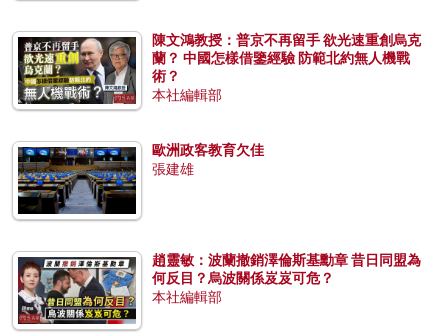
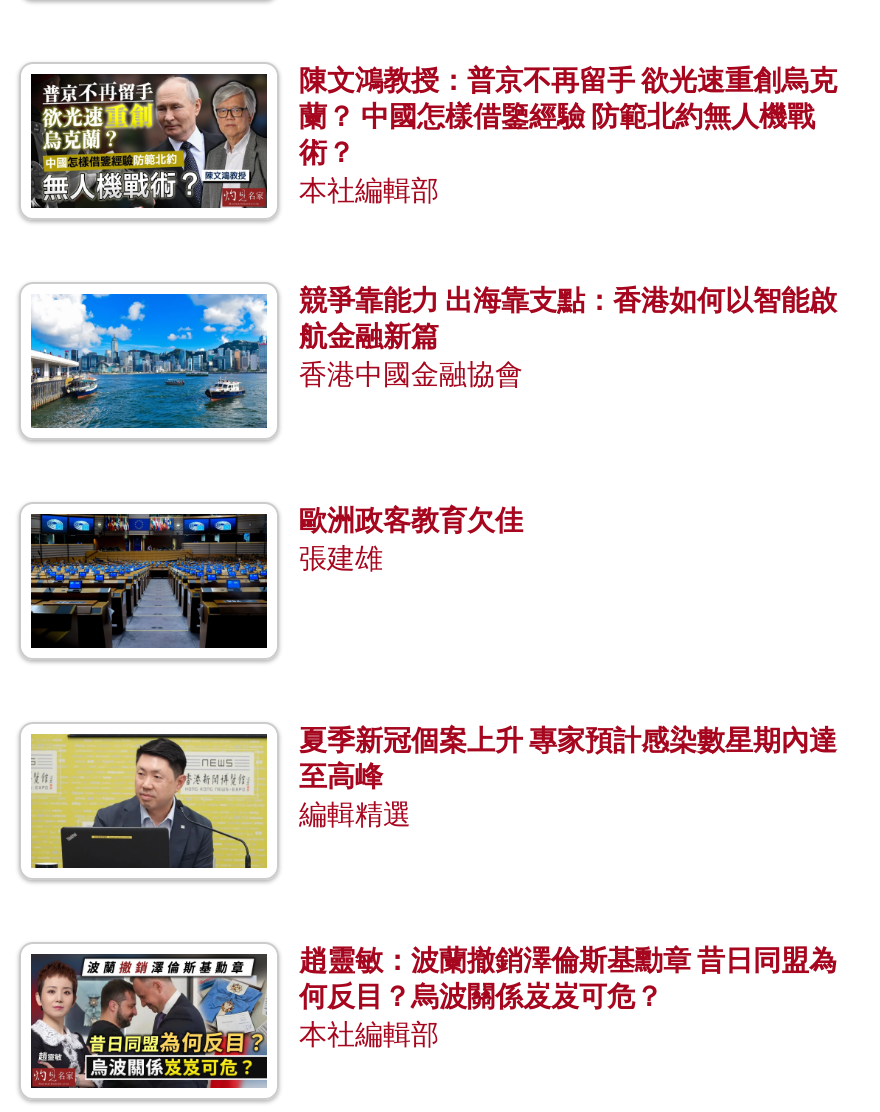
+ [image]
+ 競爭靠能力 出海靠支點：香港如何以智能啟
+ 航金融新篇
+ 香港中國金融協會

+ [image]
+ 夏季新冠個案上升 專家預計感染數星期內達
+ 至高峰
+ 編輯精選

::::

* _Exercise brief_: Output all the records, word for word, with no pictures in the copy.

* _Task result_:
+ [image]
+ 競爭靠能力 出海靠支點：香港如何以智能啟
+ 航金融新篇
+ 香港中國金融協會

+ [image]
+ 夏季新冠個案上升 專家預計感染數星期內達
+ 至高峰
+ 編輯精選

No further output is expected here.